God [is] being robbed of His glory. [This] upsets God, Who appears within His being to be hypersensitive to this whole issue, for the universe is founded on the basis of it: He says, “I, the Lord your God, am a jealous God. My glory I will not give to another.” Now of course we sometimes think, what a strange adjective to use of God, to suggest that He is jealous. Isn’t that the ugly green-eyed monster that we all want to be rid of? But you know, there is a holy jealousy, supremely found in God, as well as an unholy and ugly jealousy. And that holy jealousy is a beautiful thing. . . . That holy jealousy which is in the heart of God is reflected in the marriage bond, of which God makes much use in Scripture: here is the bride of the Lamb; there is Jehovah, the husband of His people. And He says, “I, the Lord your God, am a jealous God. My glory I will not give to another.”

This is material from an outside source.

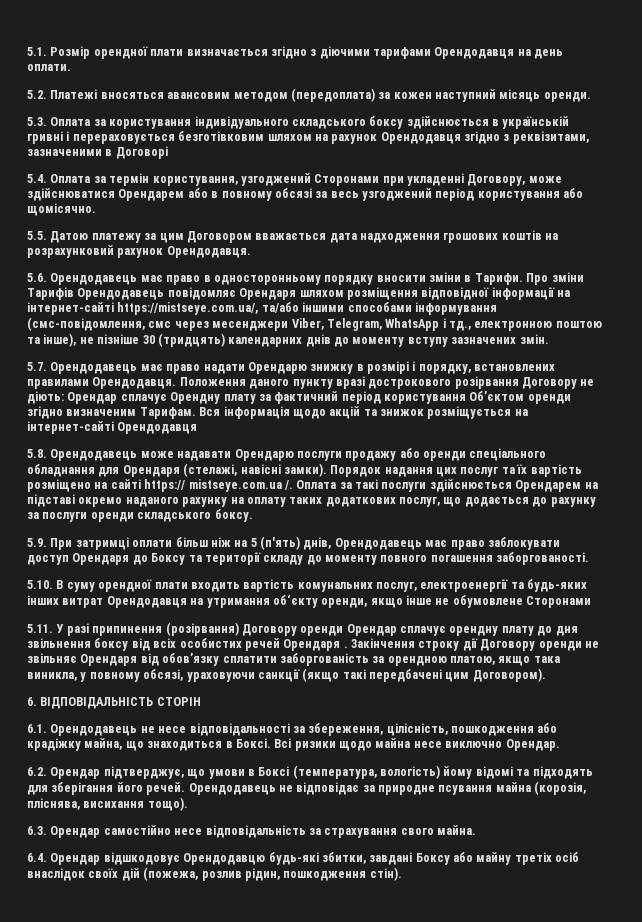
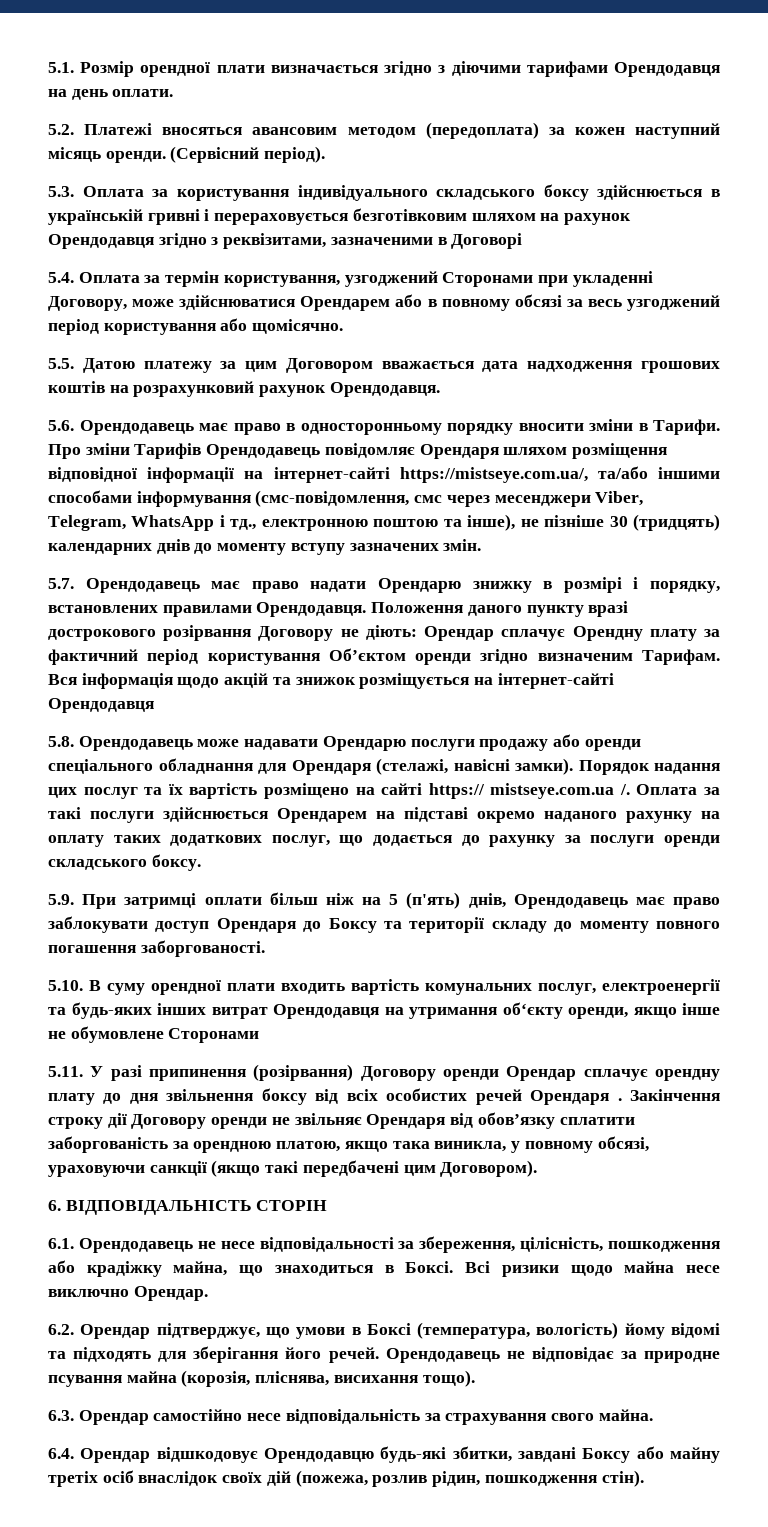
+ (Сервісний період).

—Eric Alexander, “Worship God! (Rev. 19:10)” (sermon)

Angels and Saints, and Demons

The one thing that angels and saints, as we are described in Scripture, have in common is that we are servants. We exist and are called by God to be servants. You will know that that’s what angels were created for. This is the real horror of what happened to Satan. He was created an angel by God; he became a fallen angel because he rebelled against his status and fell. Isaiah cries,“How you are fallen, Lucifer, son of the morning.” And he fell from the high glory of his privilege of being created as a servant to glorify God.

—Eric Alexander, “Worship God! (Rev. 19:10)” (sermon)

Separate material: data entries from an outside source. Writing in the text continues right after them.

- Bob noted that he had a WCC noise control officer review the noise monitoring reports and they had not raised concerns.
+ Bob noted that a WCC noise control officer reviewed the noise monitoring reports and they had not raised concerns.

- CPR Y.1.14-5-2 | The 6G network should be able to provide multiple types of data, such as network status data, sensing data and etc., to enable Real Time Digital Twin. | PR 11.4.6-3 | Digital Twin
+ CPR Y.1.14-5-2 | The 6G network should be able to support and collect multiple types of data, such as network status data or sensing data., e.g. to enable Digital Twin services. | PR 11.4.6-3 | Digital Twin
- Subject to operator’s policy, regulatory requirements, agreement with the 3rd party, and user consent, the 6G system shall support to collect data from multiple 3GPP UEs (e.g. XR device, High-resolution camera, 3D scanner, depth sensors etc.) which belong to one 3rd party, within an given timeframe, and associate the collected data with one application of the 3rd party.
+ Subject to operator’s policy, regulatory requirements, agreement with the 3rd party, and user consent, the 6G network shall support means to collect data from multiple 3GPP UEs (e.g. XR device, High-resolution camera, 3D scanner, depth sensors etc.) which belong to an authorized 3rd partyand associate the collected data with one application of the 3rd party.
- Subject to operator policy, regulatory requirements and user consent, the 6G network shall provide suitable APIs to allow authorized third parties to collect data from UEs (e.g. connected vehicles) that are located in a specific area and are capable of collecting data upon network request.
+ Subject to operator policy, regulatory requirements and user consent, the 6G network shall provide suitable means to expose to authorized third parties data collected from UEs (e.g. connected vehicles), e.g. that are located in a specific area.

To Know Him Is to Worship Him

The real key to biblical worship is always increasing in the knowledge of God. . . . Preaching is not listening to some man giving his own ideas, or sharing his philosophy; it is listening to someone opening up the truth of Holy Scripture and expounding it. Why? So that we might come to know God, because this is where He is to be known. And worship is not some mystical activity; it derives from knowing God. This is how we learn to worship God. And as He reveals Himself to us, we are enabled to be absorbed with His glory and majesty and beauty, His righteousness, His truth, His love, His mercy, and so on. And we worship Him, because we are coming to know Him. The more you know God, the more you will worship Him in spirit and truth.

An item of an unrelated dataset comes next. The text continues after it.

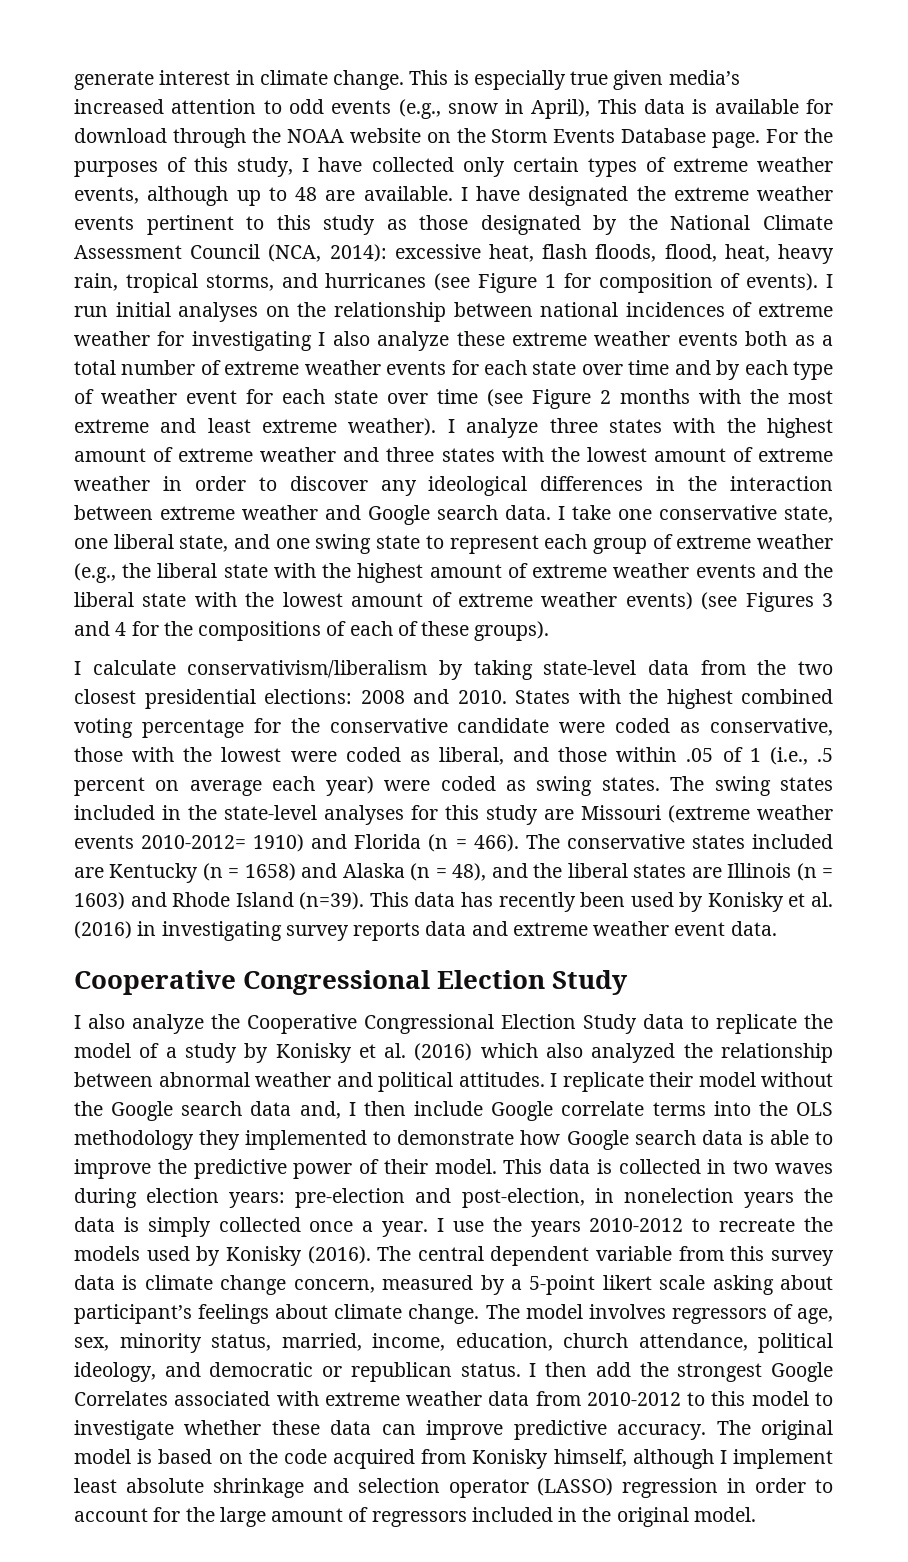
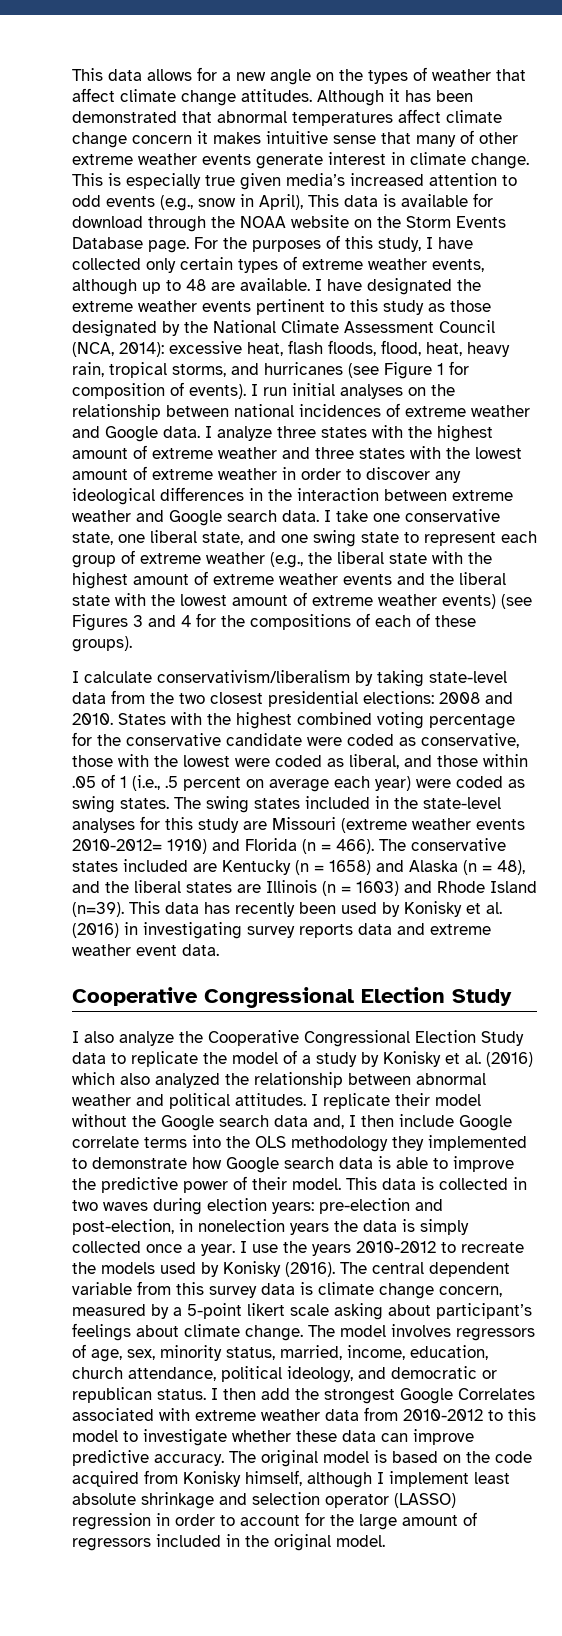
- generate interest in climate change.
+ This data allows for a new angle on the types of weather that affect climate change attitudes. Although it has been demonstrated that abnormal temperatures affect climate change concern it makes intuitive sense that many of other extreme weather events generate interest in climate change.
- I run initial analyses on the relationship between national incidences of extreme weather for investigating I also analyze these extreme weather events both as a total number of extreme weather events for each state over time and by each type of weather event for each state over time (see Figure 2 months with the most extreme and least extreme weather).
+ I run initial analyses on the relationship between national incidences of extreme weather and Google data.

—Eric Alexander, “Worship God! (Rev. 19:10)” (sermon)

The Main Thing

Why has God designed and purposed that our great destiny is to know Him? What is the knowledge of God for? Why does God mean us to know Him and to grow in the knowledge of God? And there is only one answer that Scripture gives us to that: and that is that we might worship Him. Everything will disappear as we enter His presence and glory, except this. It is the chief business of the church of Jesus Christ in this world, because it is the permanent occupation of the church of Jesus Christ in the world to come, that we should worship God. So says Jesus to the woman of Samaria: The Father is seeking worshipers. When God began to seek you and then find you in Jesus Christ, and drew you to Himself, He was seeking worshipers. The Apostle Paul tells us that it is the mark of the people of God, one of the great marks of those who are His true circumcision in Philippians 3:3f.: we are the circumcision, that is the true people of God, who worship God in the Spirit, rejoice in Christ Jesus, and have no confidence in the flesh. It is [the] ultimate activity of the people of God: to worship God.

—Eric Alexander, “Worship God! (Rev. 19:10)” (sermon)

 

God’s Delight in Himself

God created the world to reveal Himself. There is, then, a property in God’s being that not only delights in Himself but longs to show Himself. We might say that there is a divine self-love in God. But unlike the display of narcissism in God’s creatures, this self-love is not sinful, for God’s delight in Himself is not a vain misconception. It is just and right.

—John Hannah, To God Be the Glory, 18

The Root of the Fall 3

The ugly and ghastly distortion of Satan’s whole appearance in Scripture is that he who was formed to honor and glorify and praise and worship God has begun to rob God of His worship and seek to deflect it to himself. Isn’t that what happens in the temptation of Jesus? “Now,” he says, “I will give you the kingdoms of this world if You will fall down and worship me.” Have you ever thought how extraordinary and horrendous that here an angel, created to worship this holy Being who created Himself the heavens and the earth, now comes and says to Him and says, “You come and bow down and worship me.” I tell you, there is something utterly grotesque about this, both in the Garden of Eden and in the temptation in Matthew 4.

But, my dear friends, there is something equally grotesque about a man or woman who devotes the faculties God has given them and the gifts God has bestowed upon them to bring worship to any other creature or object in the universe except to the living God.